### ASSIGNMENT
Return the lines from the line containing "(239, 82) none" through the last line of the material below, exactly as they appear and with no others.
== == ==
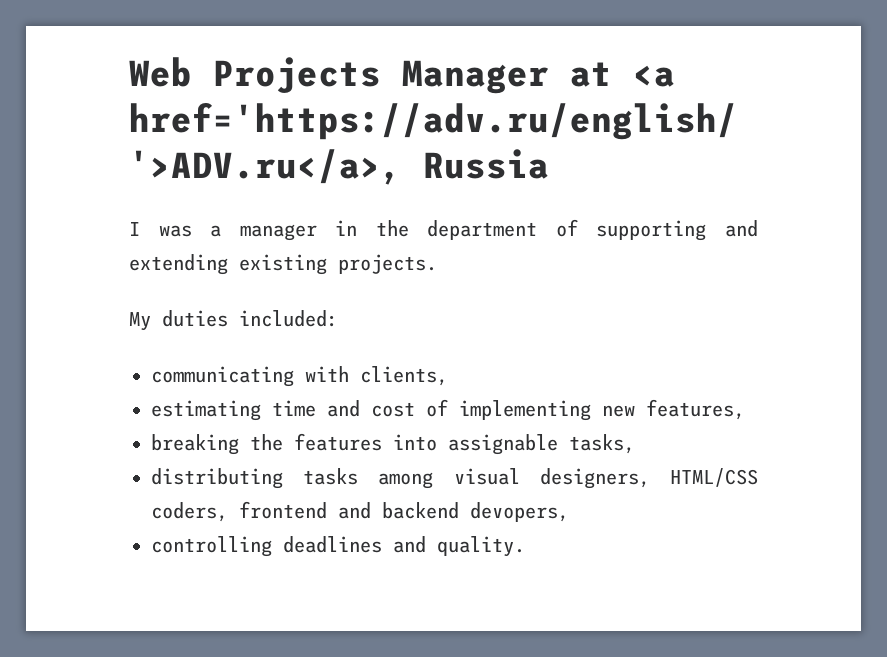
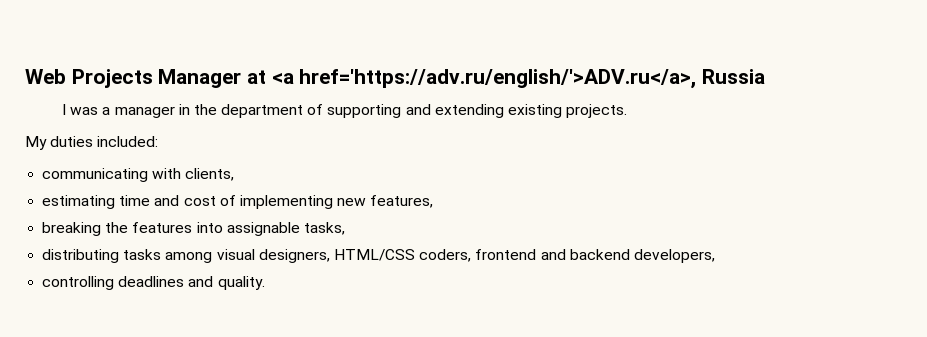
[470,502,569,522] devopers, -> [633,249,715,263] developers,

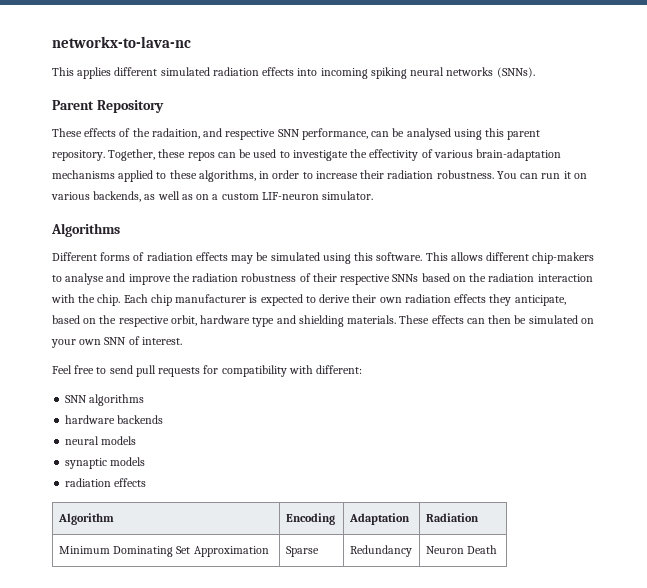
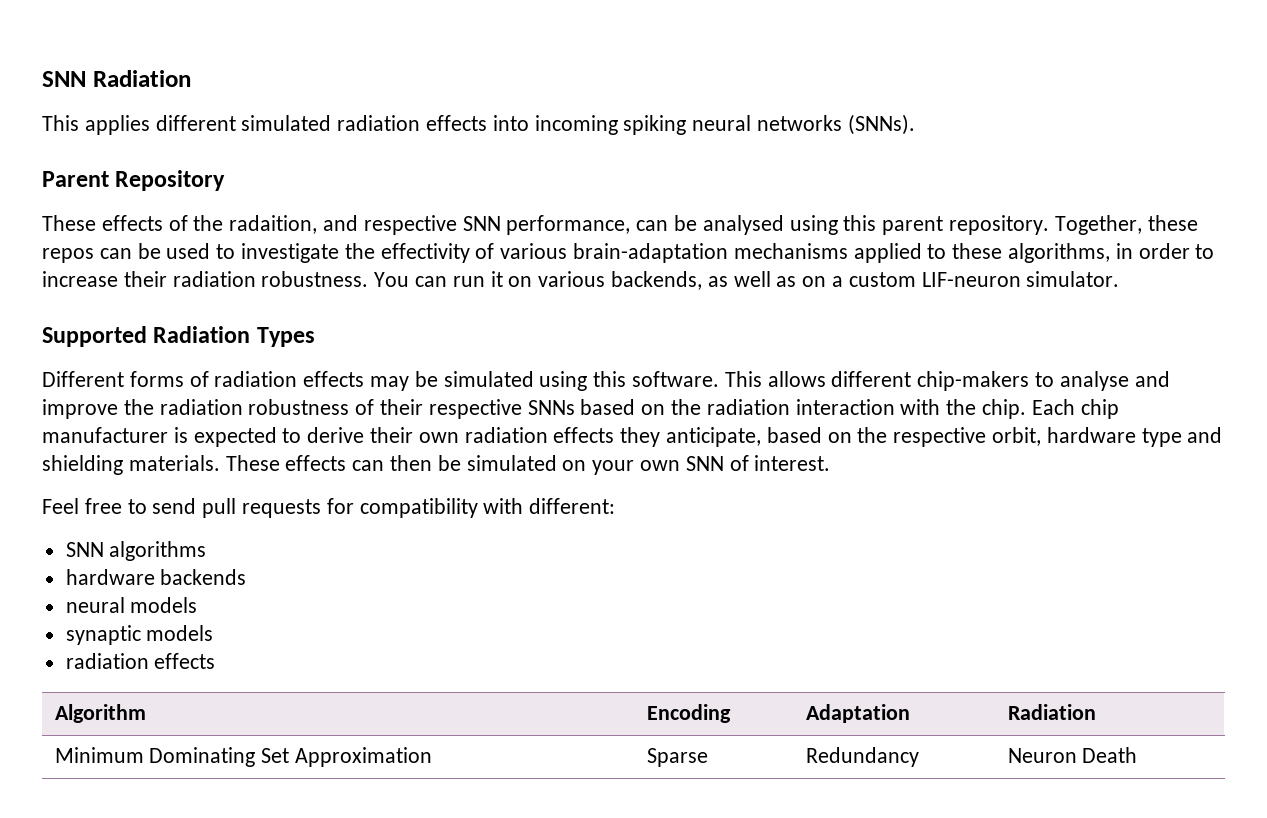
[52,36,191,48] networkx-to-lava-nc -> [42,70,191,87] SNN Radiation
[51,223,120,237] Algorithms -> [42,326,315,347] Supported Radiation Types

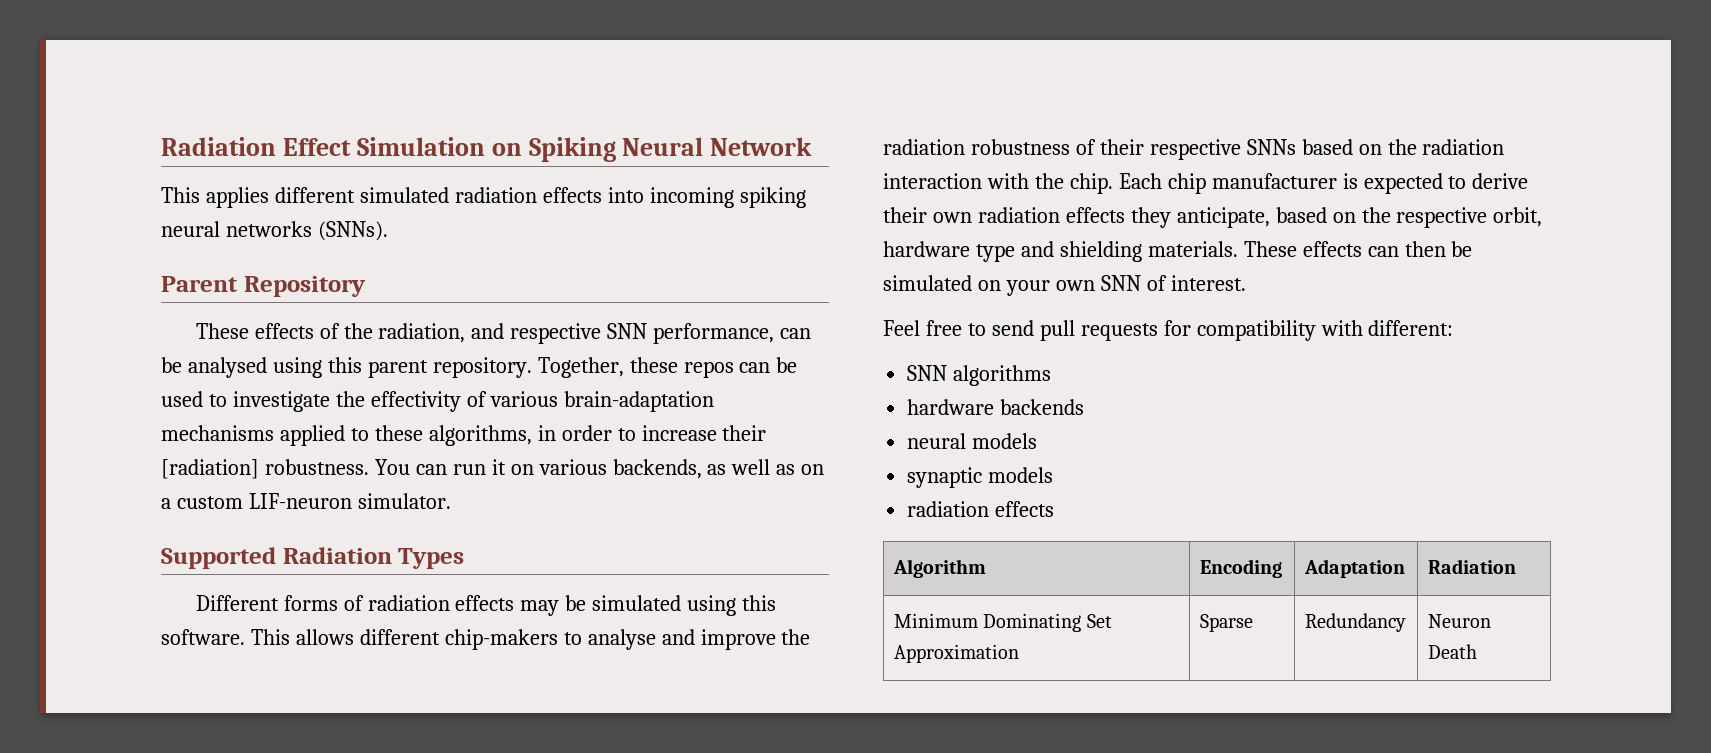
[42,70,191,87] SNN Radiation -> [161,137,813,162] Radiation Effect Simulation on Spiking Neural Network
[229,215,318,234] radaition, -> [378,323,466,343] radiation,
[172,271,256,287] radiation -> [161,459,259,479] [radiation]

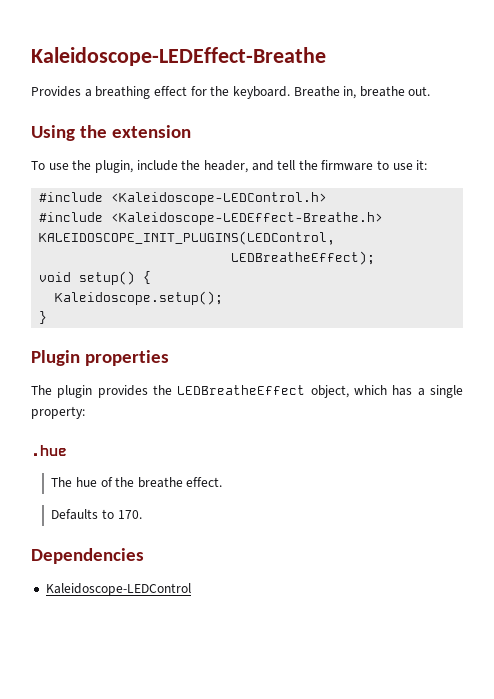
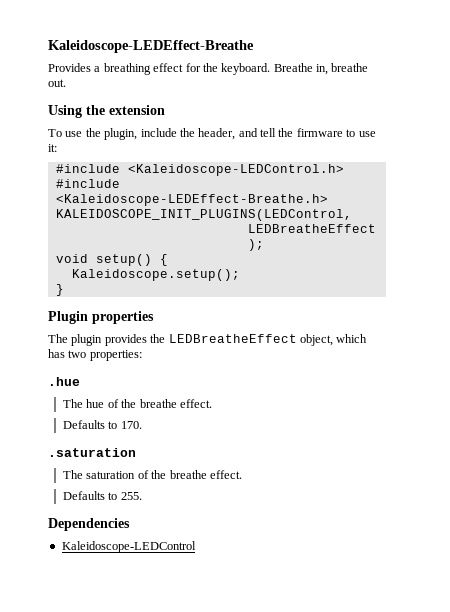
[417,385,463,398] [31,406,85,419] a single property: -> [68,350,142,361] two properties:
(142, 514) none -> [48,448,136,457] [63,470,242,479] [63,491,142,500] // .saturation // The saturation of the breathe effect. // Defaults to 255.

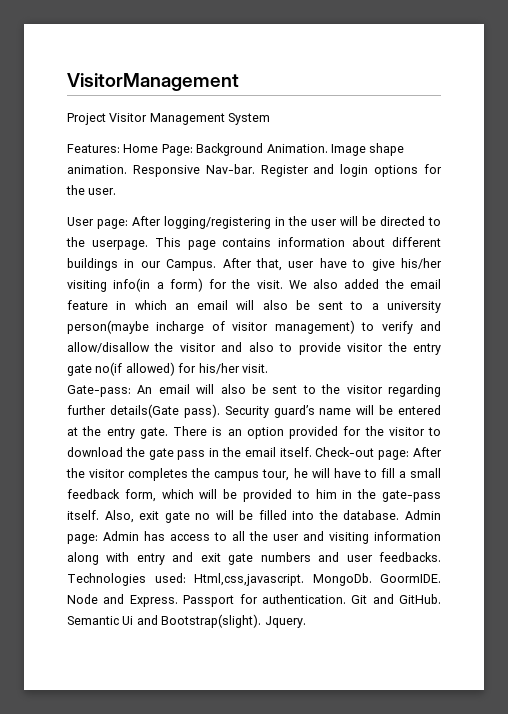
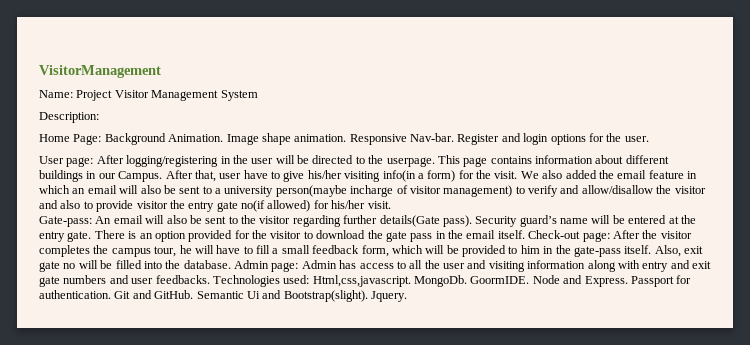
(239, 82) none -> [39,90,73,98] Name:
[67,144,120,153] Features: -> [39,112,99,123] Description: //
== == ==
### ANSWER AREA
(239, 82) none -> [39,90,73,98] Name:
[67,144,120,153] Features: -> [39,112,99,123] Description: //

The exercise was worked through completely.